Dedica Pearce mucho más tiempo y atención a dibujar el personaje de Moll que al resto, y eso la película lo termina sufriendo en forma de descompensación; mientras un personaje crece y se hace mucho más atractivo conforme su pasado y su personalidad se desenvuelve ante nosotros, el resto se va transformando en caricaturas de madre dominante, hermano odioso a medio camino entre el acosador y el voyeur, y amante enigmático con arranques violentos y salvajes. Nadie acompaña a Moll en el enriquecimiento frente al espectador, y de ese modo, todo lo que rodea al personaje femenino se diluye en lugares comunes previsibles, incluidos los investigadores de Scotland Yard. Pearce, como Ali Abassi, juega con los géneros, y mezcla el relato de raíz psicológica, para averiguar el pasado de Moll mientras ésta parece encontrarse en situación de vigilancia permanente, con el relato negro de las desapariciones y asesinatos de jóvenes en la isla y el relato de enamoramiento pasional y progresivo aumento de la sospecha sobre Pascal como autor de esos crímenes, algo que funciona bien durante 2/3 partes del relato, pero que chirría cuando toca mantener el alto grado de credibilidad en el tramo final, primando el desenlace de película de suspense sobre el drama psicológico afectivo previo.

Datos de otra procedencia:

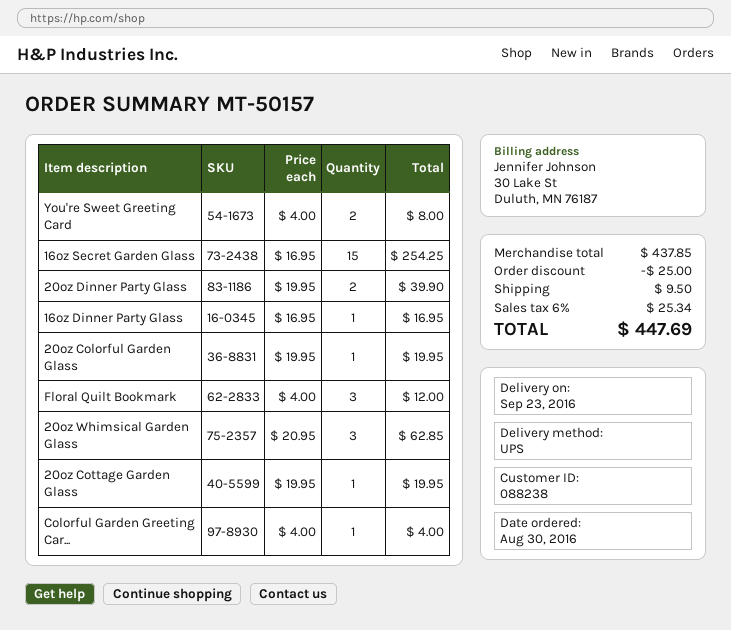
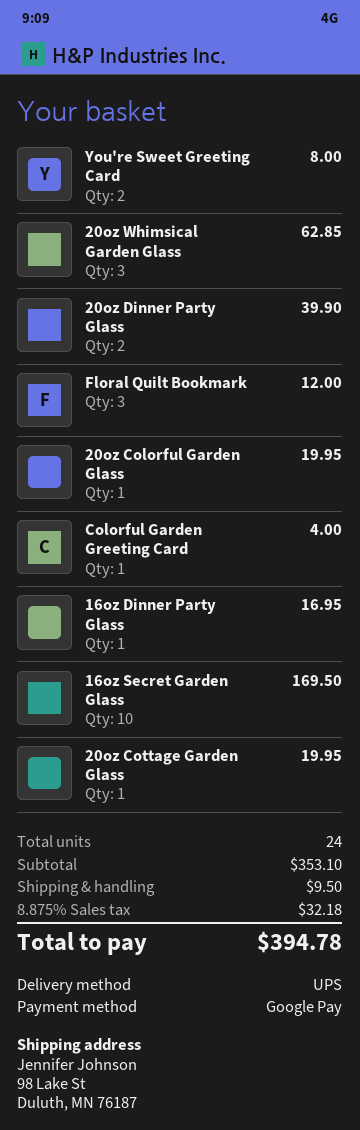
16oz Secret Garden Glass: 15 for 254.25 -> 10 for 169.50
subtotal: 437.85 -> 353.10
discount: 25.00 -> none
tax: 6% = 25.34 -> 8.875% = 32.18
total: 447.69 -> 394.78

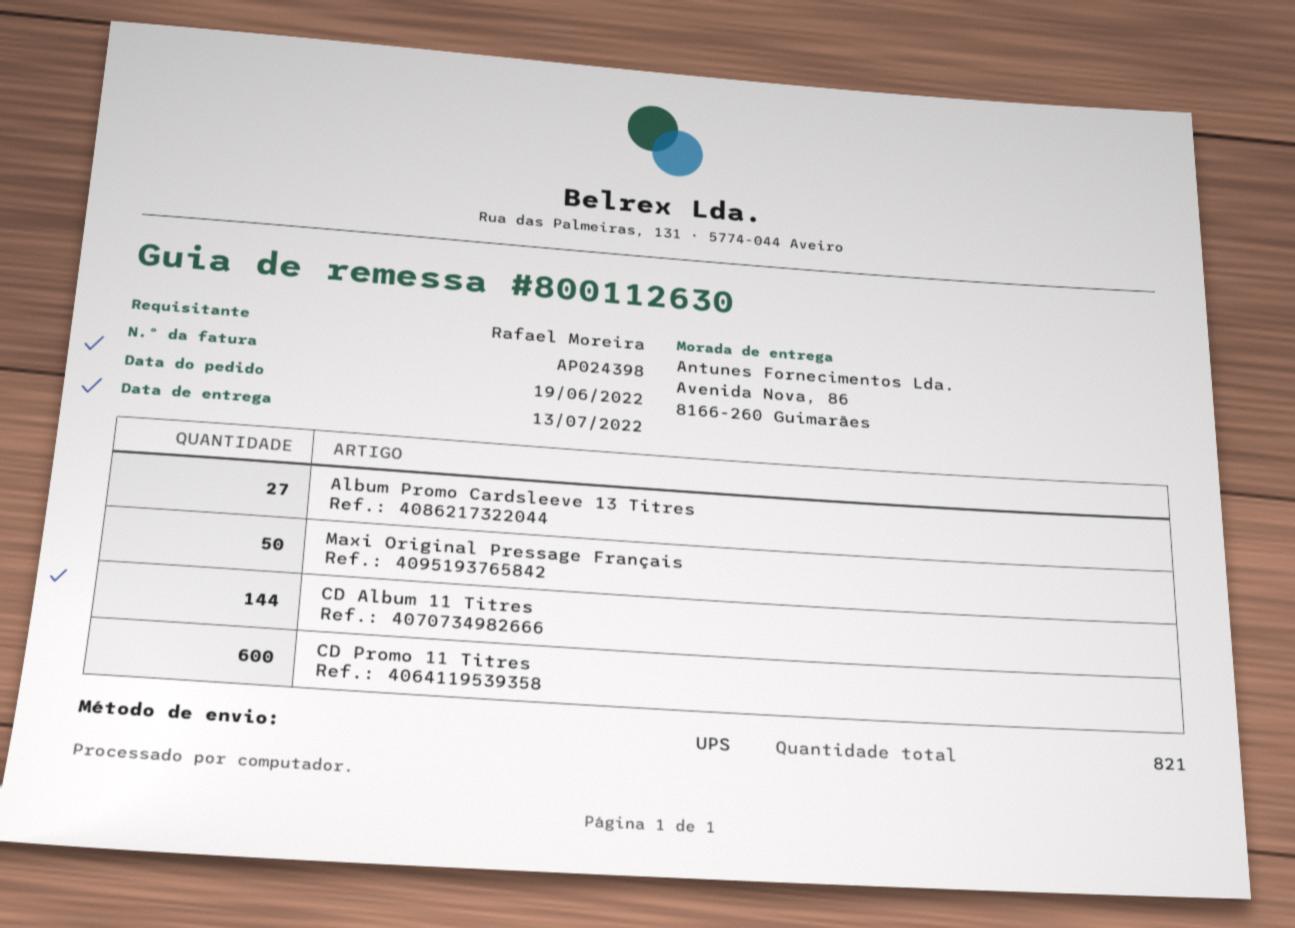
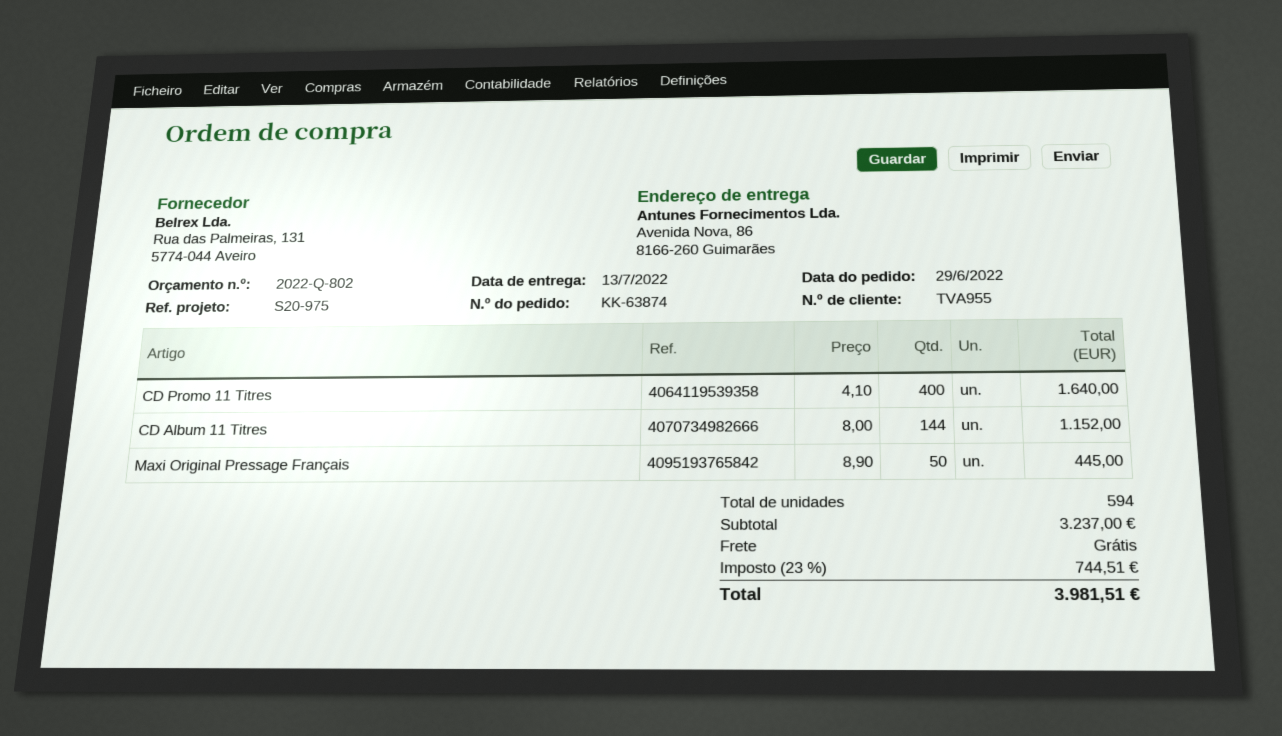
order date: 2022-06-19 -> 2022-06-29
Album Promo Cardsleeve 13 Titres: 27 -> none
CD Promo 11 Titres: 600 -> 400
total quantity: 821 -> 594

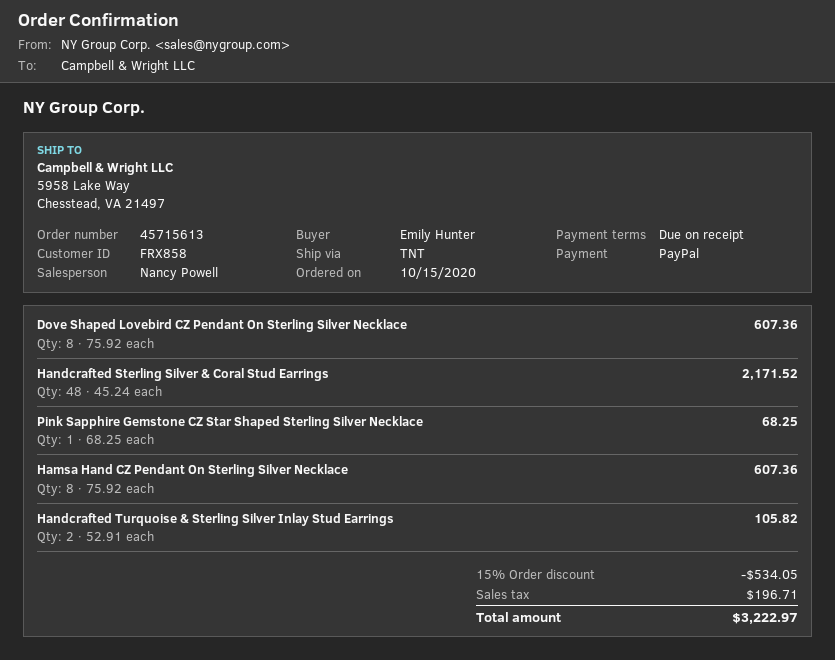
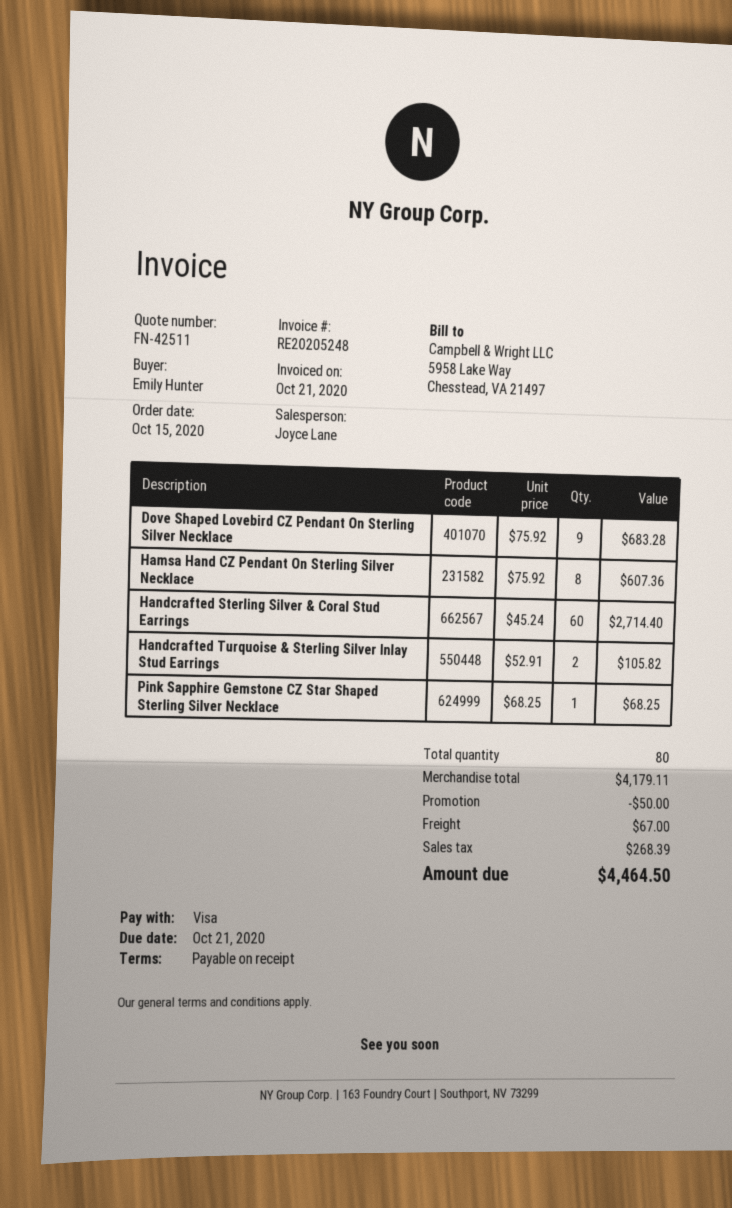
sales rep: Nancy Powell -> Joyce Lane
payment method: PayPal -> Visa
Dove Shaped Lovebird CZ Pendant On Sterling Silver Necklace: 8 x 75.92 = 607.36 -> 9 x 75.92 = 683.28
Handcrafted Sterling Silver & Coral Stud Earrings: 48 x 45.24 = 2171.52 -> 60 x 45.24 = 2714.40
discount: 534.05 -> 50.00
shipping: none -> 67.00
tax: 196.71 -> 268.39
total: 3222.97 -> 4464.50

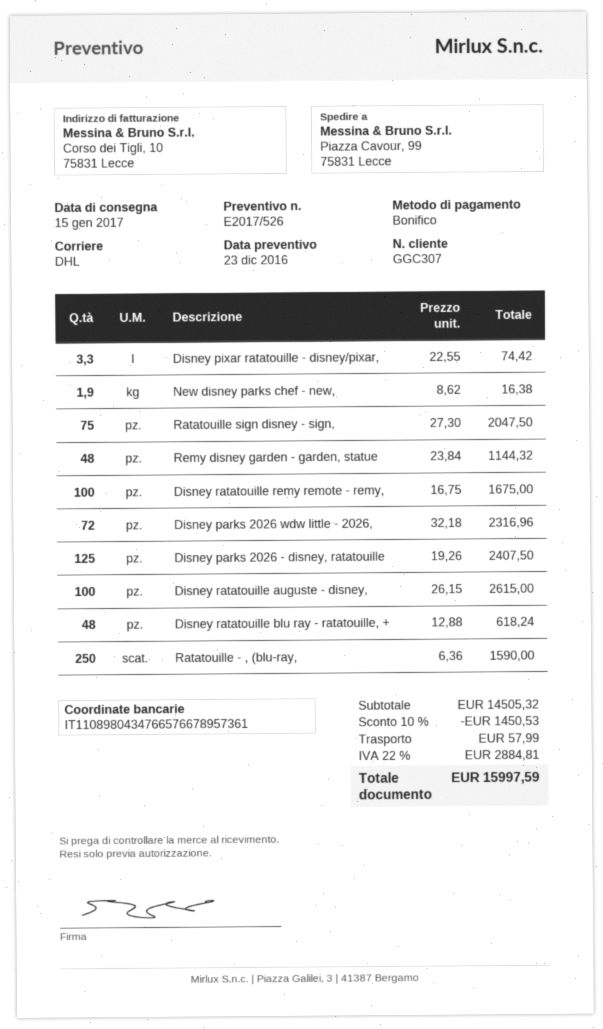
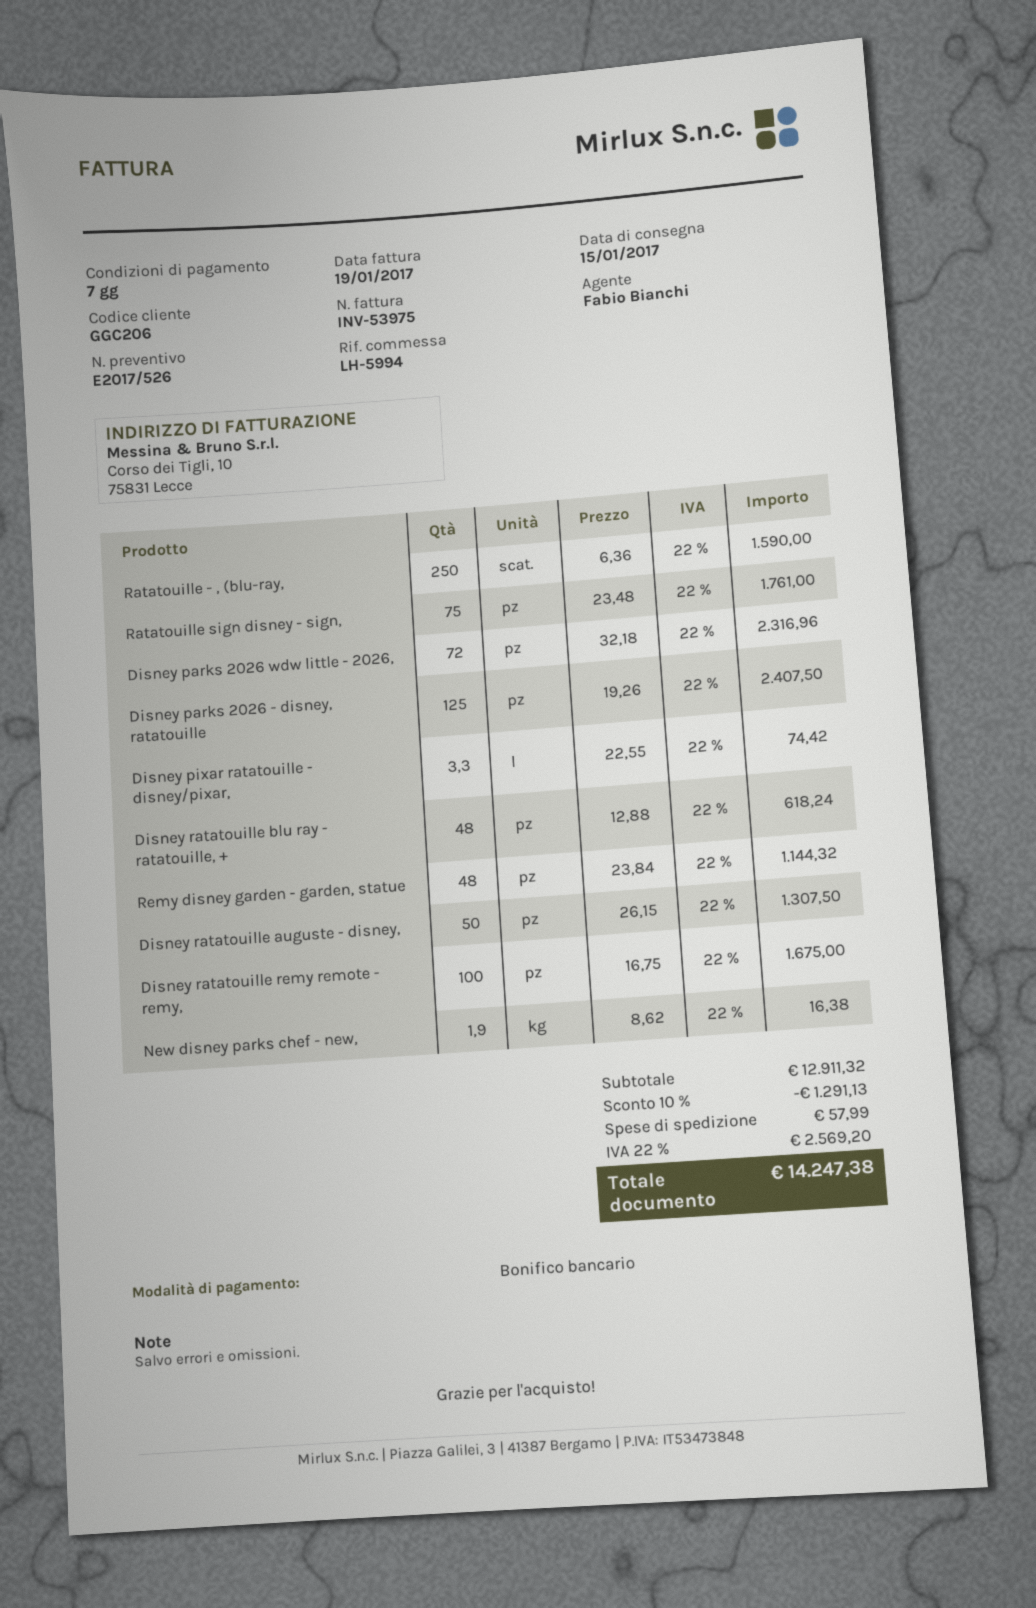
customer number: GGC307 -> GGC206
Ratatouille sign disney - sign,: 75 x 27.30 = 2047.50 -> 75 x 23.48 = 1761.00
Disney ratatouille auguste - disney,: 100 x 26.15 = 2615.00 -> 50 x 26.15 = 1307.50
subtotal: 14505.32 -> 12911.32
discount: 10% = 1450.53 -> 10% = 1291.13
tax: 22% = 2884.81 -> 22% = 2569.20
total: 15997.59 -> 14247.38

Los "beastie boys" terminan adueñándose de la narración en un camino sin propósito y que dejará a uno de ellos en la intemperie, tanto emocional como afectiva, porque el director y guionista se desentiende de su futuro una vez consumado el desenlace, todo aquello que se nos hace interesante por el esfuerzo en hacer de Moll un verdadero personaje, puede eliminarse en un par de escenas por incapacidad narrativa para mantener el mismo tono previo. Hay un intento estético en acercarnos a la pareja, pero también hay una elusión impotente de concluir con algo que se parezca a lo verosímil. Puede entenderse la atracción, puede entenderse la inseguridad de la joven (las escenas ante el espejo son clara muestra de ello), pero apenas puede comprenderse un desenlace que se resuelve de manera muy fácil, y nada sutil, frente a lo que previamente ha ido fluyendo con cierto ritmo metódico, ayudado por una convincente fotografía alejada de cualquier calidez veraniega, donde priman los tonos apagados del Atlántico en medio de un relato que fluctúa entre el drama personal y el thriller psicológico sin conseguir encontrar su justo punto de equilibrio.




BEAST. Duración: 107 minutos. Reino Unido. 2017. Dirección y guión: Michael Pearce. Fotografía: Benjamin Kracun. Música: Jim Williams. Intérpretes: Johnny Flynn, Jessie Buckley, Geraldine James, Trystan Gravelle, Charley Palmer Rothwell, Emily Taaffe.